1

I have tokenized the sentences into word RDD. so now i need Bigrams.
ex. This is my test => (This is), (is my), (my test)
I have search thru and found .sliding operator for this purpose. But I'm not getting this option on my eclipse (may it is available for newer version of spark)
So what how can i make this happen w/o .sliding?

Adding code to get started-

public static void biGram (JavaRDD<String> in)
{
    JavaRDD<String> sentence = in.map(s -> s.toLowerCase());
    //get bigram from sentence w/o sliding - CODE HERE
}
insomniac
  • 155
  • 2
  • 15
  • Could you publish your code?

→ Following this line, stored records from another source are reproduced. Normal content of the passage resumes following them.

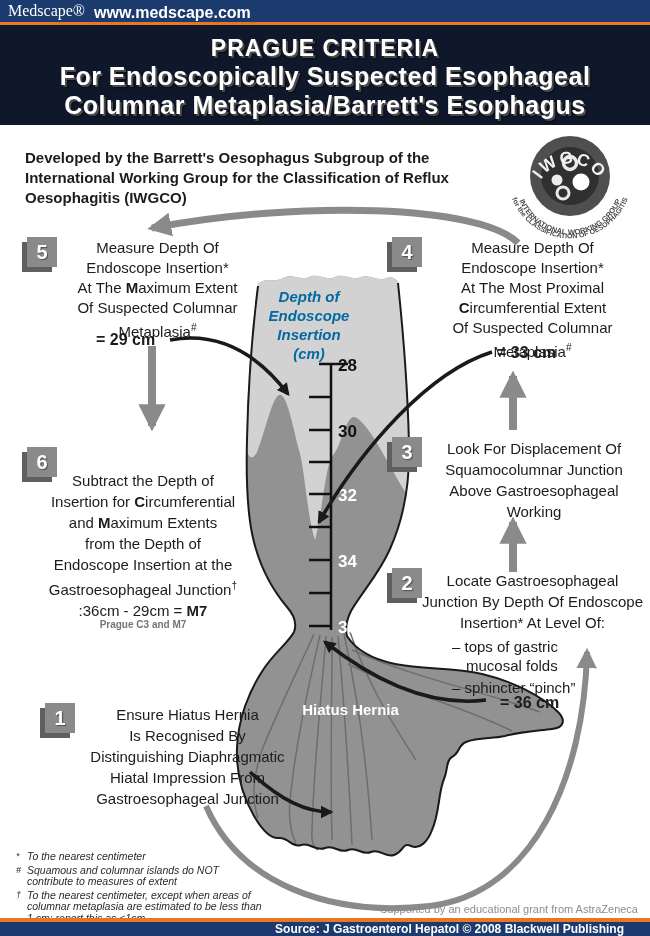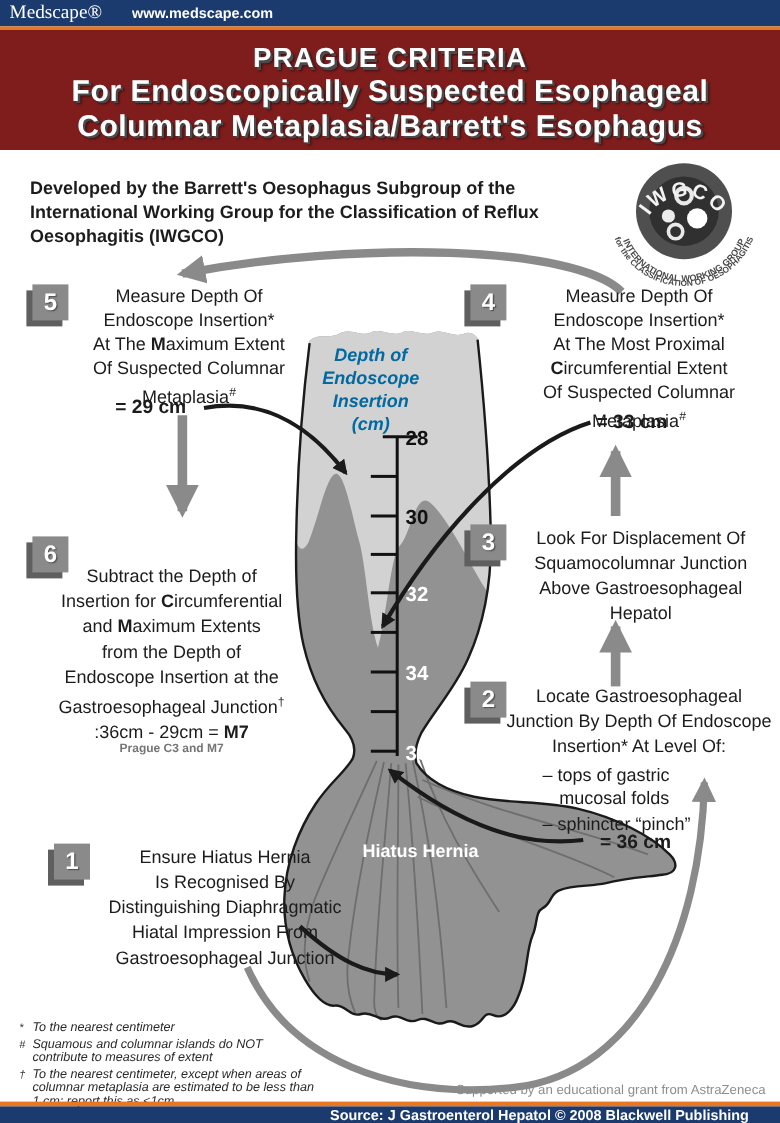--- a/index.html
+++ b/index.html
@@ -8,7 +8,7 @@
   
   .topbar{position:absolute;left:0;top:0;width:650px;height:22px;background:#1b3a6e;}
   .brand{position:absolute;left:8px;top:2px;color:#fff;font-family:"Liberation Serif",serif;font-size:16px;}
-  .url{position:absolute;left:110px;top:4px;color:#fff;font-size:12px;font-weight:bold;}
+  .url{position:absolute;left:94px;top:4px;color:#fff;font-size:16px;font-weight:bold;}
   .orange-top{position:absolute;left:0;top:22px;width:650px;height:3px;background:#e87722;}
   .banner{position:absolute;left:0;top:25px;width:650px;height:100px;background:#7f1d1d;text-align:center;}
   .banner .t1{margin-top:10px;font-size:23px;font-weight:bold;color:#fff;letter-spacing:1px;

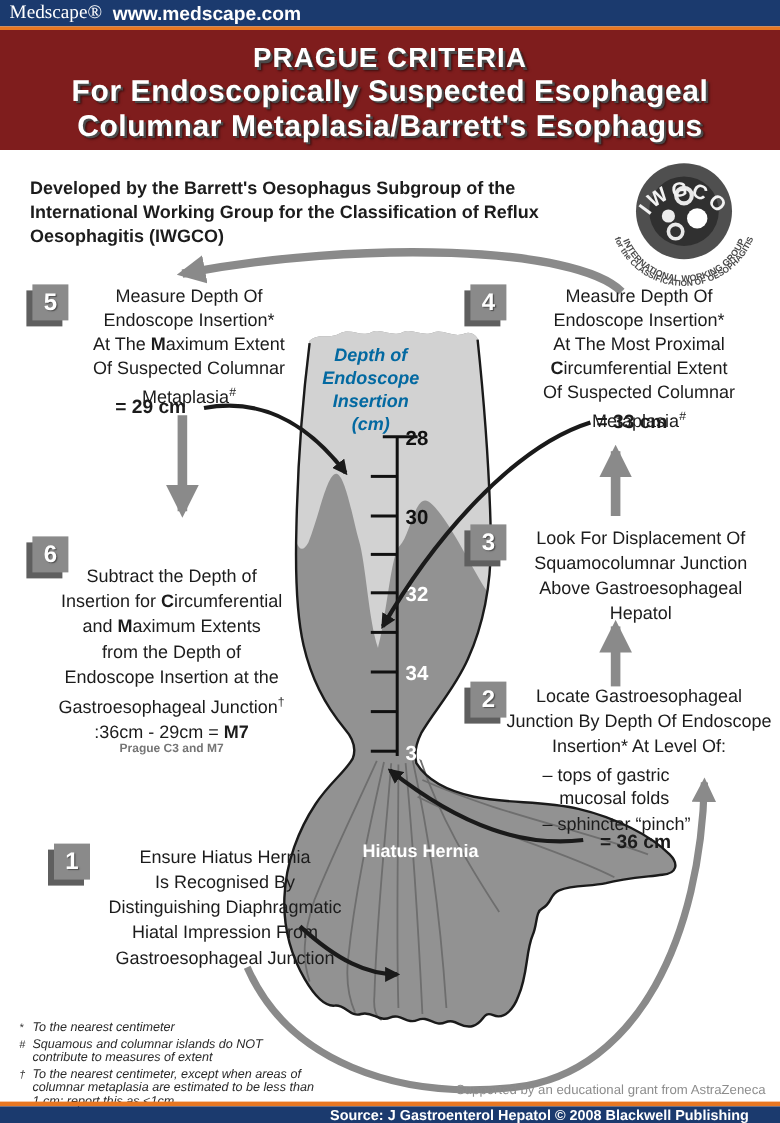--- a/index.html
+++ b/index.html
@@ -10,7 +10,7 @@
   .brand{position:absolute;left:8px;top:2px;color:#fff;font-family:"Liberation Serif",serif;font-size:16px;}
   .url{position:absolute;left:94px;top:4px;color:#fff;font-size:16px;font-weight:bold;}
   .orange-top{position:absolute;left:0;top:22px;width:650px;height:3px;background:#e87722;}
-  .banner{position:absolute;left:0;top:25px;width:650px;height:100px;background:#7f1d1d;text-align:center;}
+  .banner{position:absolute;left:0;top:25px;width:650px;height:100px;background:#0f172a;text-align:center;}
   .banner .t1{margin-top:10px;font-size:23px;font-weight:bold;color:#fff;letter-spacing:1px;
               text-shadow:2px 2px 0 #4a4a4a,3px 3px 2px rgba(0,0,0,.55);line-height:27px;}
   .banner .t2{font-size:25px;font-weight:bold;color:#fff;letter-spacing:.5px;

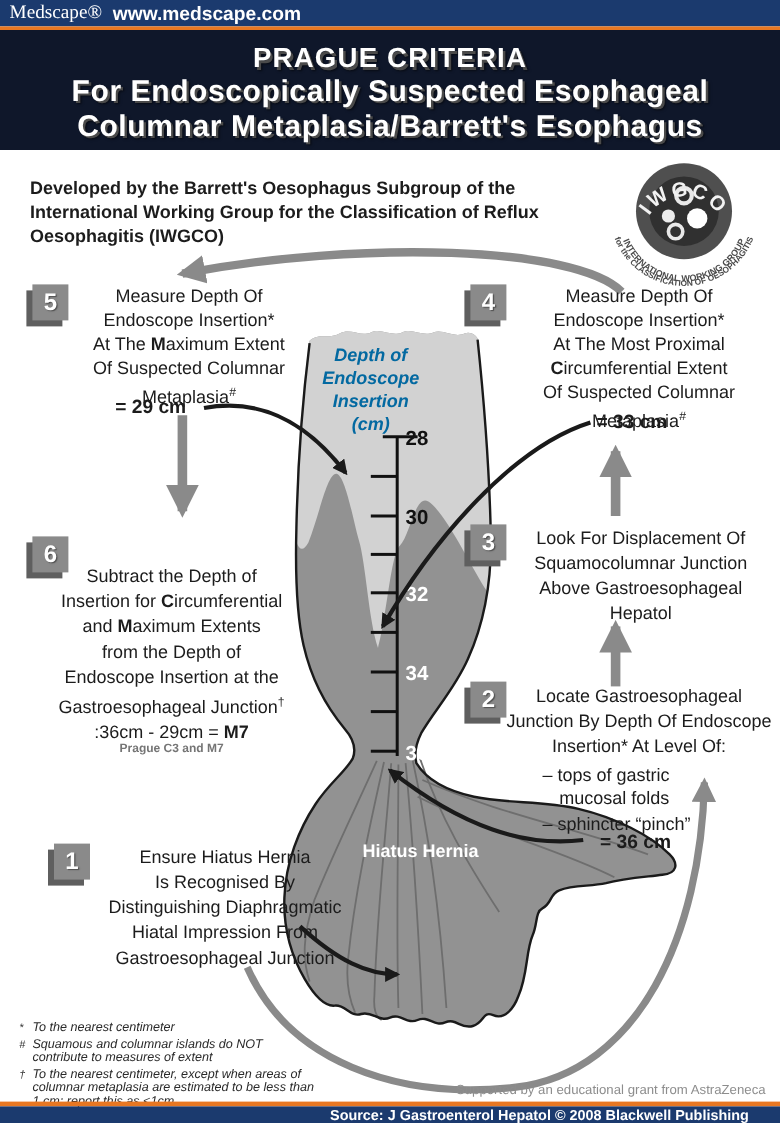--- a/index.html
+++ b/index.html
@@ -220,7 +220,7 @@
       <div class="ln">Look For Displacement Of</div>
       <div class="ln">Squamocolumnar Junction</div>
       <div class="ln">Above Gastroesophageal</div>
-      <div class="ln">Hepatol</div>
+      <div class="ln">Working</div>
     </div>
 
   <div class="stepnum" style="left:392px;top:568px;">2</div>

Sliding only works on iteratble so you can use mapPartition with sliding. Once you upload the code I could write something up – z-star May 18 '16 at 14:59

2 Answers2

2

You can simply use n-gram transformation feature in spark.

public static void biGram (JavaRDD<String> in)
{
    //Converting string into row
    JavaRDD<Row> sentence = sentence.map(s -> RowFactory.create(s.toLowerCase()));

    StructType schema = new StructType(new StructField[] {
            new StructField("sentence", DataTypes.StringType, false, Metadata.empty())  
    });

    //Creating dataframe
    DataFrame dataFrame = sqlContext.createDataFrame(sentence, schema);

    //Tokenizing sentence into words
    RegexTokenizer rt = new RegexTokenizer().setInputCol("sentence").setOutputCol("split")
            .setMinTokenLength(4)
            .setPattern("\\s+");
    DataFrame rtDF = rt.transform(dataFrame);

    //Creating bigrams
    NGram bigram = new NGram().setInputCol(rt.getOutputCol()).setOutputCol("bigram").setN(2);  //Here setN(2) means bigram
    DataFrame bigramDF = bigram.transform(rtDF);


    System.out.println("Result :: "+bigramDF.select("bigram").collectAsList());
}
Seeni
  • 21
  • 5
1

sliding is indeed the way to go with ngrams. thing is, sliding works on iterators, just split your sentence and slide over the array. I am adding a Scala code.

val sentences:RDD[String] = in.map(s => s.toLowerCase())
val biGrams:RDD[Iterator[Array[String]]] = sentences.map(s => s.split(" ").sliding(2))     
z-star
  • 680
  • 5
  • 6